Ebû’d-Derdâ radiyallahü anh bildirmiştir: Peygamber Efendimiz Aleyhissalâtü Vesselâm buyurdu ki: “Her kim Kehf Sûresinin başından üç âyet okursa Deccal fitnesinden korunur.”1
Ebû’d-Derdâ radiyallahü anhın bir diğer rivayetini de Müslim kaydetmiştir: Peygamber Efendimiz Aleyhissalâtü Vesselâm buyurdu ki: “Her kim Kehf Sûresinin başından on âyeti ezber ederse Deccal fitnesinden korunmuş olur.”2
Bu hadis, sıhhatli ve güvenilir ölçülere sahip Kütüb-ü Sitte hadislerindendir. Hem Müslim’de, hem Tirmizî’de yer alır. Tirmizî bu hadisi zikrettikten sonra: “Bu hadis, hasen-sahihtir” notunu düşmüştür. O halde, bu hadisin sıhhatinden şüphemiz yoktur.
Hadis-i şerifte Peygamber Efendimiz Aleyhissalâtü Vesselâm Müslüman’lara âhir zamanın büyük fitnesinden olan Deccâl’den korunma yollarından birini gösteriyor. Bu yol duâ yoludur. Dehşetli bir fitneden Allah’a sığınma yoludur. Allah’ın himayesini ve korumasını talep etme yoludur.
Demek bu duâyı yapan, yani Kehf Sûresinin başından on âyet ezberleyen veya en azından üç âyet okuyan kimse, Deccalın fitnesinden Allah’ın himayesine, Deccalın dalâletinden Allah’ın hidayetine, Deccalın aldatıcı hevesâtından ve dayanılmaz desiselerinden Allah’ın doğru rehberine ve hak kılavuzuna Allah’ın izniyle sığınabilecektir.
Burada işaret olunan, şüphesiz, duâmızın kavlî cihetidir. Duâmızın fiilî ciheti ise, âhirzamanda Deccal’a yetişen Müslüman’ın Mehdî’ye intisap etmesi ve bu intisabın gereklerini yerine getirmesidir. Deccal’ın fitnesinden korunmak için, hiç şüphesiz, diğer duâlarda olduğu gibi, kavlî duâ ile fiilî duâyı birleştirmek lâzımdır. Duânın her iki ayağını da ihmal etmediğimizde inşallah duâmızla arzu ettiğimiz neticeyi Cenâb-ı Hak’tan istemiş oluruz. Allah’a gereği gibi sığındıktan sonra, Allah’ın bizi koruyacağı hakkında hüsn-ü zan ederiz. Takdiri ise Allah’ın hikmetine bırakırız.

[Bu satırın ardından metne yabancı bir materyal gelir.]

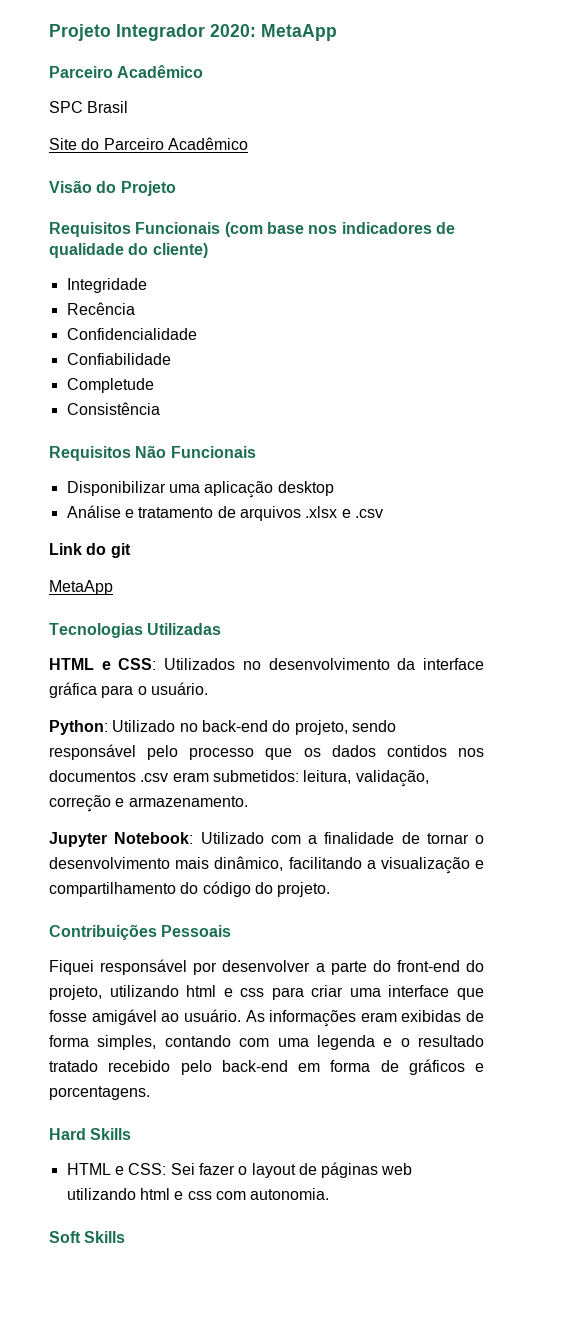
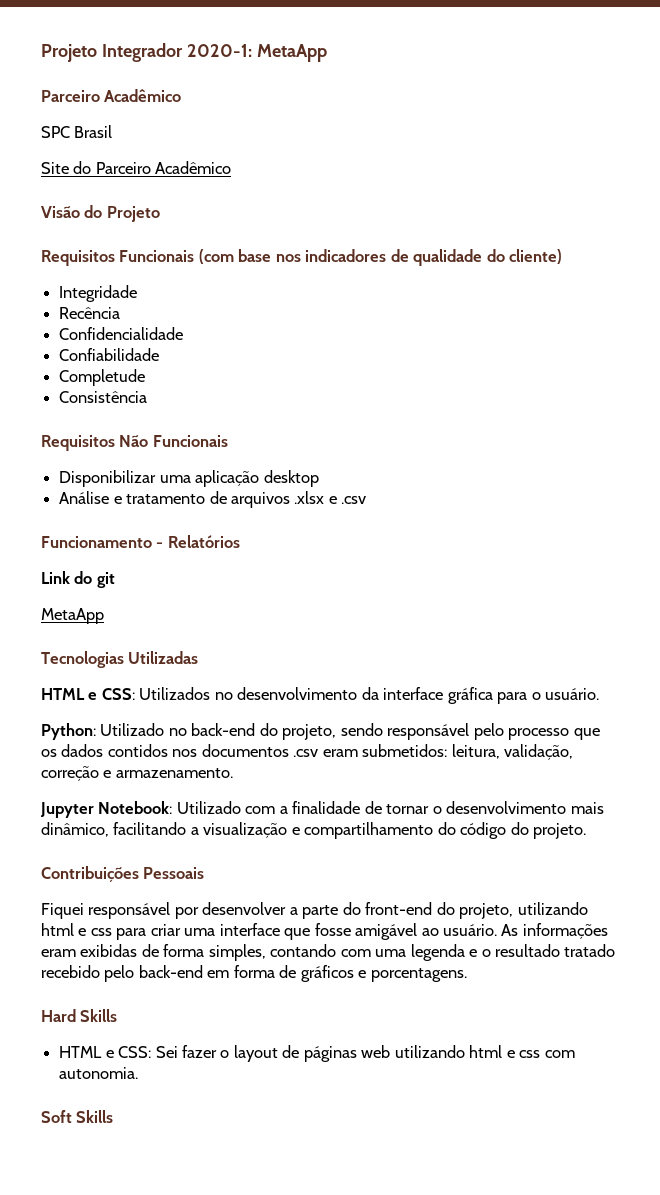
[210,24,256,37] 2020: -> [186,44,252,57] 2020-1:
(383, 513) none -> [41,535,240,548] // Funcionamento - Relatórios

Kehf Sûresinin başındaki on âyet meâlen şöyledir: “Hamd Allah’a mahsustur ki, kuluna kitabı indirmiş ve o kitapta hiçbir tezat ve eğriliğe yer vermemiştir. O kitabı dosdoğru indirmiştir–tâ ki, kâfirleri kendi tarafından gelecek şiddetli bir azapla korkutsun ve güzel işler yapan mü’minleri de Cennet gibi güzel bir mükâfatla müjdelesin. Onlar orada ebedî kalacaklardır. Bir de, ‘Allah kendisine evlat edindi’ diyenleri korkutsun. Onların da, atalarının da, bu hususta hiçbir bilgisi yoktur. Ağızlarından çıkan söz ise çok büyüktür. Onlar yalandan başka bir şey söylemiyorlar. Onlar bu Kur’ân’a inanmıyorlar diye, sen onların arkalarından neredeyse kendini üzüntüden tüketeceksin. Yeryüzünde ne varsa biz dünya için bir süs olarak yarattık ki, insanlardan hangisi daha güzel işler yapacak diye onları imtihan edelim. Onun üzerindeki her şeyi Biz muhakkak kupkuru bir toprak haline getireceğiz. Yoksa bizim âyetlerimiz içinde Kehf ve Rakîm ashabının garip bir şey olduğunu mu sandın? O gençler mağaraya sığındıklarında, ‘Ey Rabbimiz!’ demişlerdi. ‘Bize Yüce Katından bir Rahmet ver. Ve işimizde Senin rızana erişmek için muvaffakıyet nasip et.”3
***
İstanbul’dan okuyucumuz: “Ben yirmi yaşındayım. Bu zamana kadar ki gerek adak, gerekse oruç borcumun sayısını bilmiyorum. Ödemek için nasıl bir yol izlemeliyim?”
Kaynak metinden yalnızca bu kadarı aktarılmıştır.